Your task is to return all of the entries below exactly, leaving out each picture.

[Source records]
****************

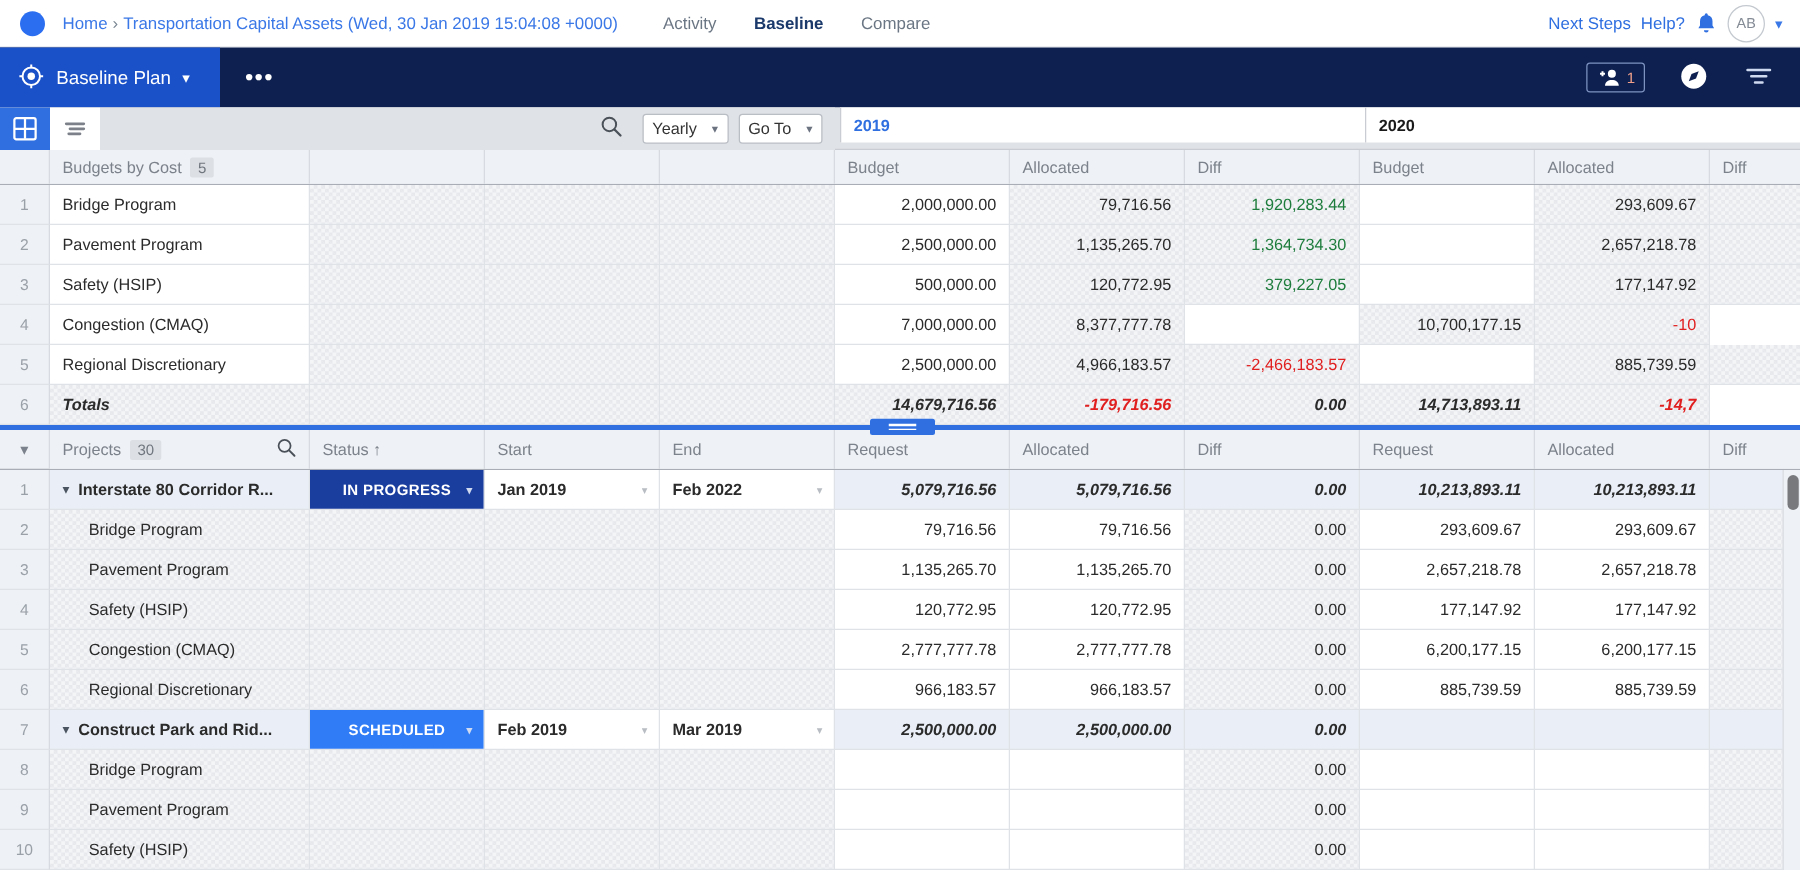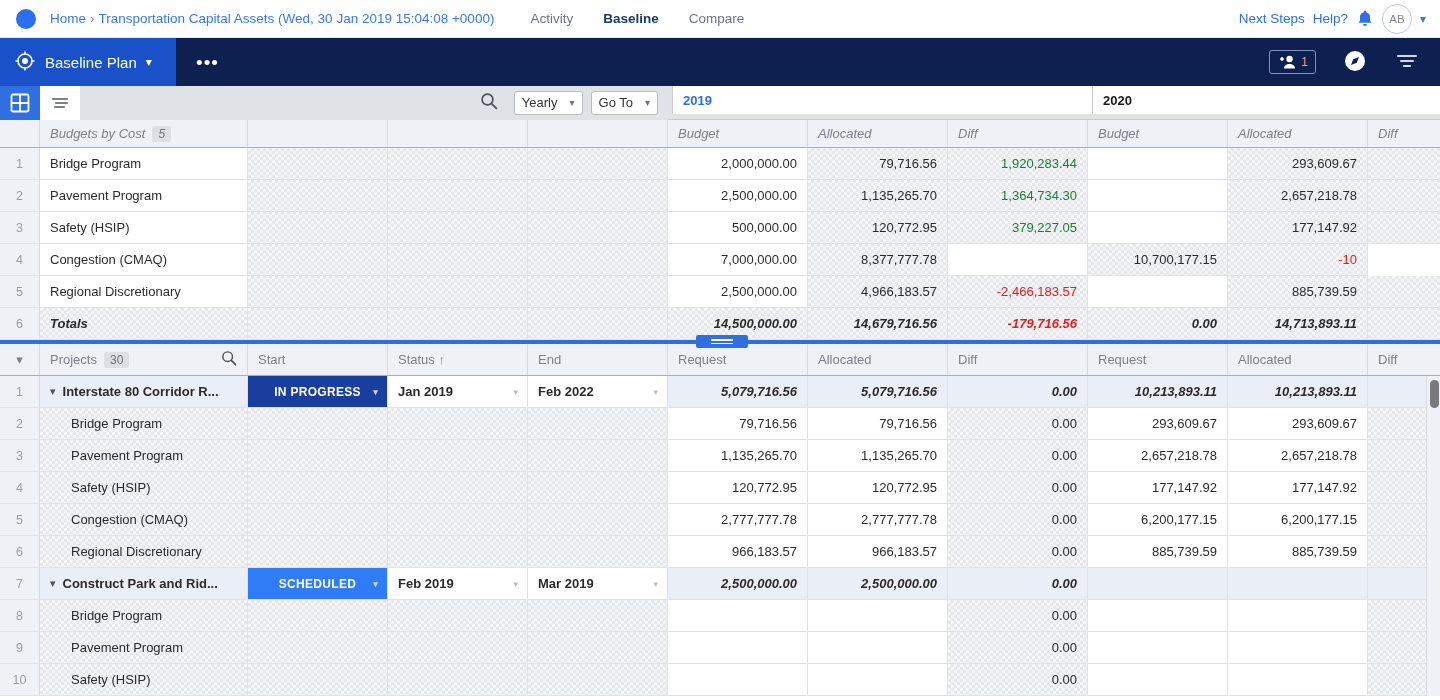--- a/index.html
+++ b/index.html
@@ -160,7 +160,7 @@
   .year-2020 { color: #1a1a1a; }
 
   .hdr-row { display: flex; width: 1440px; height: 28px;
-    background: #eef1f5; border-bottom: 1px solid #a9aeb6; font-style: italic; }
+    background: #eef1f5; border-bottom: 1px solid #a9aeb6; }
   .hdr {
     display: flex; align-items: center; padding: 0 10px;
     color: #7c828b; font-size: 13px;

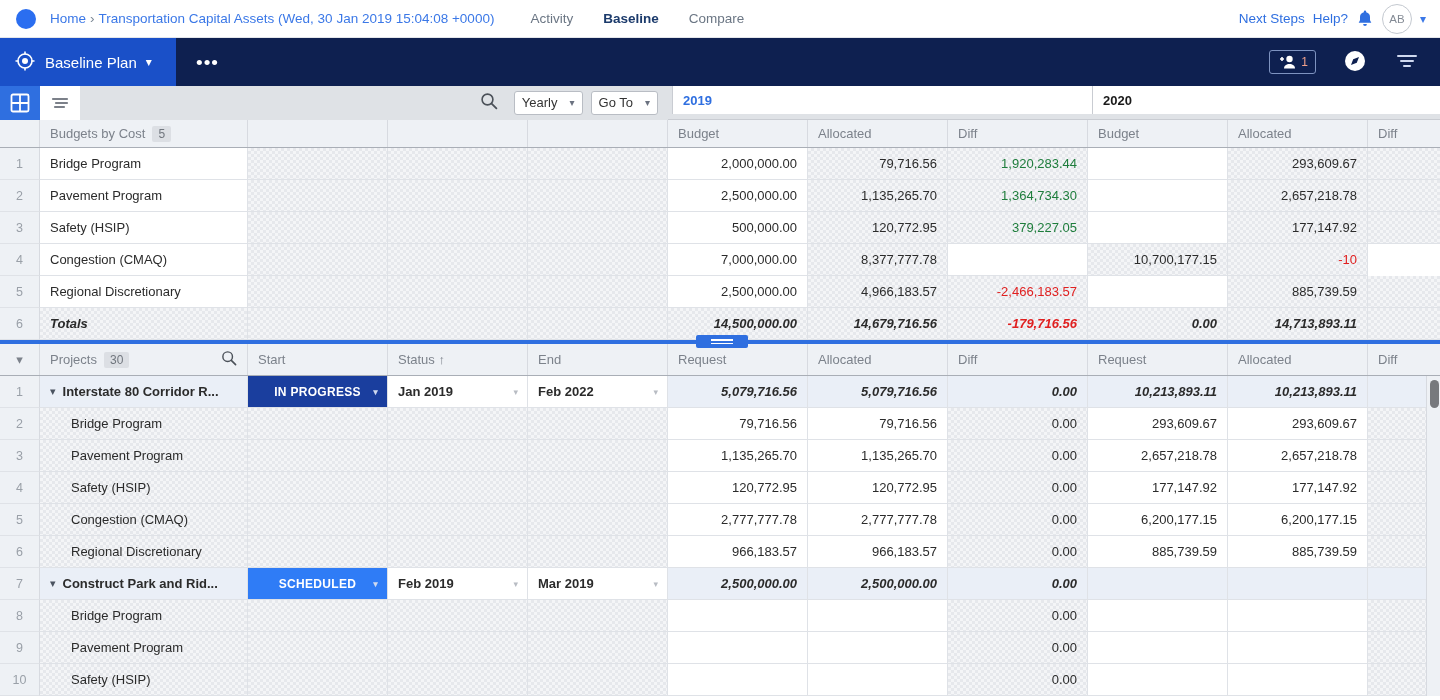--- a/index.html
+++ b/index.html
@@ -411,7 +411,6 @@
       <div class="c w-a hatch"></div>
       <div class="c w-b hatch"></div>
       <div class="c w-c hatch"></div>
-      <div class="c num w-bud hatch bold">14,500,000.00</div>
       <div class="c num w-all hatch bold">14,679,716.56</div>
       <div class="c num w-dif hatch neg bold">-179,716.56</div>
       <div class="c num w-bud hatch bold">0.00</div>

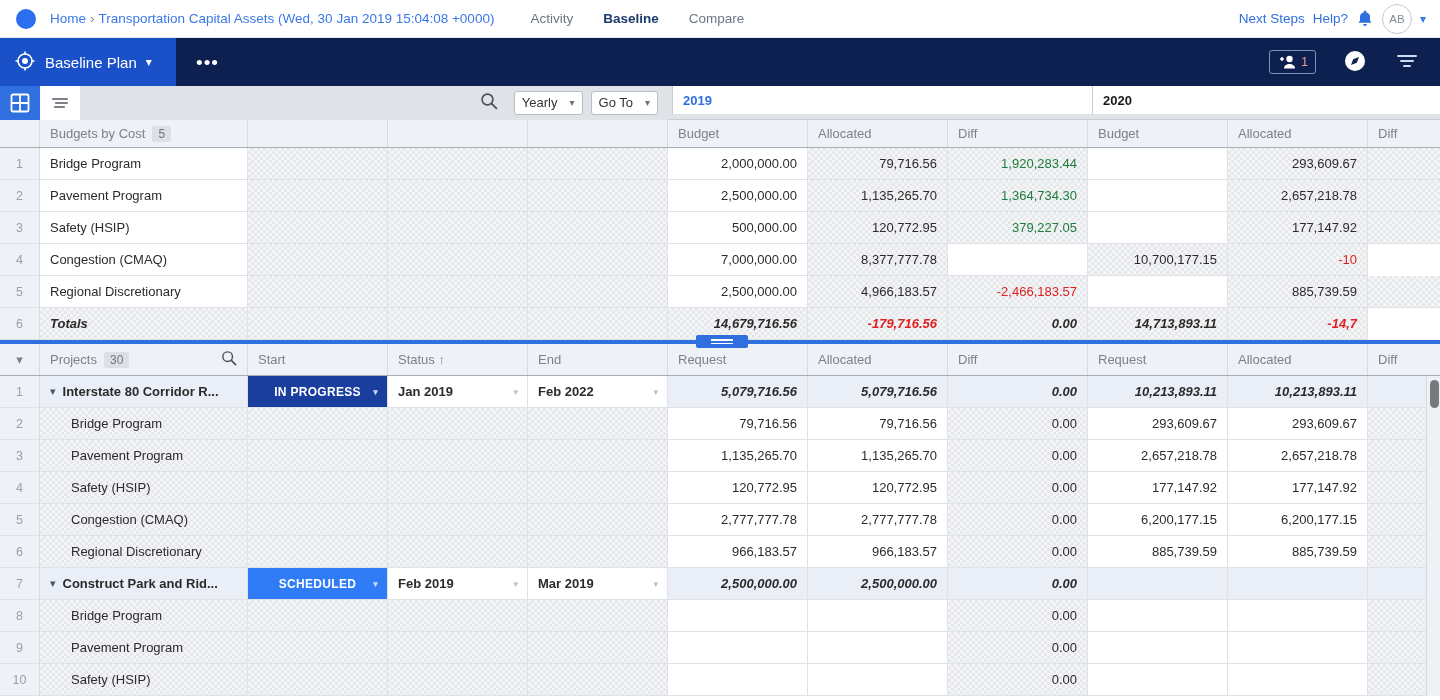--- a/index.html
+++ b/index.html
@@ -440,8 +440,8 @@
         </svg>
     </span>
   </div>
+  <div class="hdr w-a">Status ↑</div>
   <div class="hdr w-b">Start</div>
-  <div class="hdr w-a">Status ↑</div>
   <div class="hdr w-c">End</div>
   <div class="hdr w-bud">Request</div>
   <div class="hdr w-all">Allocated</div>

****************

- **Solution to this problem**:
--- a/index.html
+++ b/index.html
@@ -160,7 +160,7 @@
   .year-2020 { color: #1a1a1a; }
 
   .hdr-row { display: flex; width: 1440px; height: 28px;
-    background: #eef1f5; border-bottom: 1px solid #a9aeb6; font-style: italic; }
+    background: #eef1f5; border-bottom: 1px solid #a9aeb6; }
   .hdr {
     display: flex; align-items: center; padding: 0 10px;
     color: #7c828b; font-size: 13px;

--- a/index.html
+++ b/index.html
@@ -411,7 +411,6 @@
       <div class="c w-a hatch"></div>
       <div class="c w-b hatch"></div>
       <div class="c w-c hatch"></div>
-      <div class="c num w-bud hatch bold">14,500,000.00</div>
       <div class="c num w-all hatch bold">14,679,716.56</div>
       <div class="c num w-dif hatch neg bold">-179,716.56</div>
       <div class="c num w-bud hatch bold">0.00</div>

--- a/index.html
+++ b/index.html
@@ -440,8 +440,8 @@
         </svg>
     </span>
   </div>
+  <div class="hdr w-a">Status ↑</div>
   <div class="hdr w-b">Start</div>
-  <div class="hdr w-a">Status ↑</div>
   <div class="hdr w-c">End</div>
   <div class="hdr w-bud">Request</div>
   <div class="hdr w-all">Allocated</div>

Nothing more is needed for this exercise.